WHAT NEEDS TO BE DONE ▸
All lines from the entries below that contain the string "none" should be copied out.

____ EXTRACTED DATA

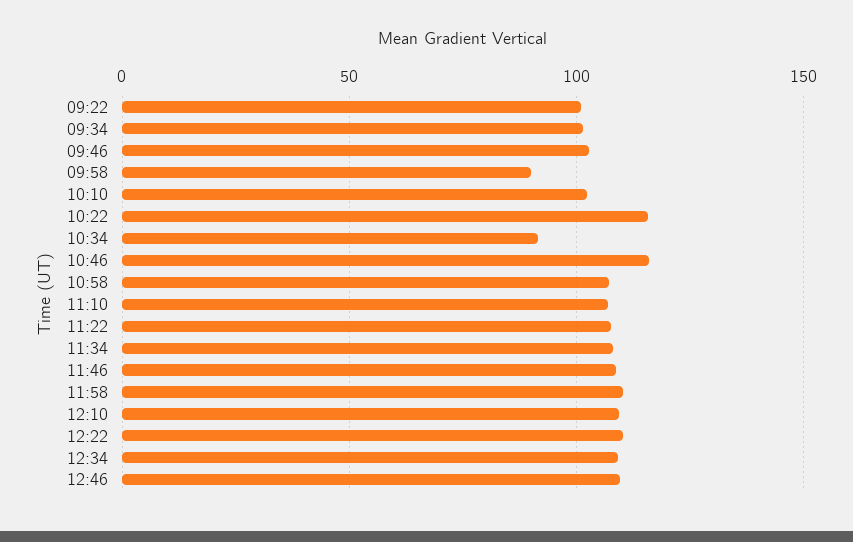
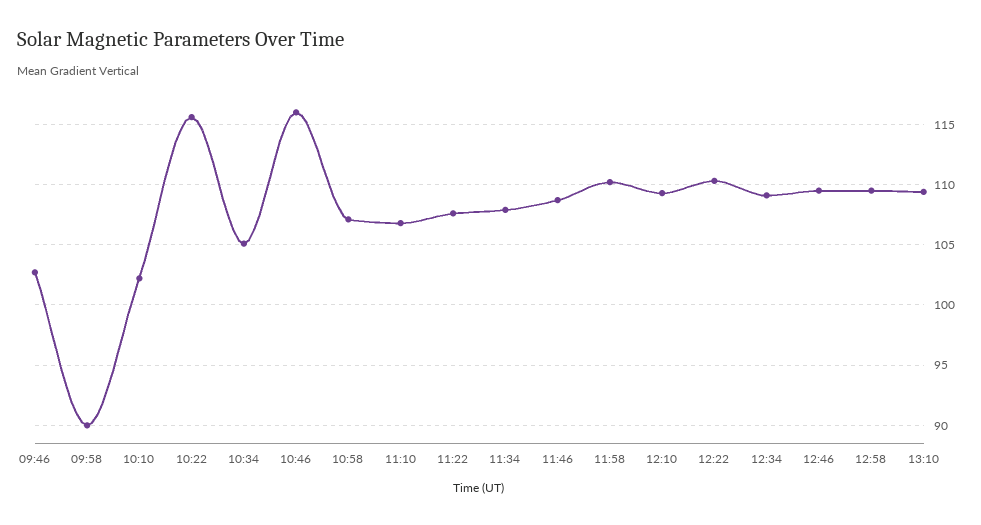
09:22: 100 -> none
09:34: 100 -> none
10:34: 90 -> 105
12:58: none -> 109.5
13:10: none -> 109.5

________

SOLUTION FOR THIS TASK ▸
09:22: 100 -> none
09:34: 100 -> none
12:58: none -> 109.5
13:10: none -> 109.5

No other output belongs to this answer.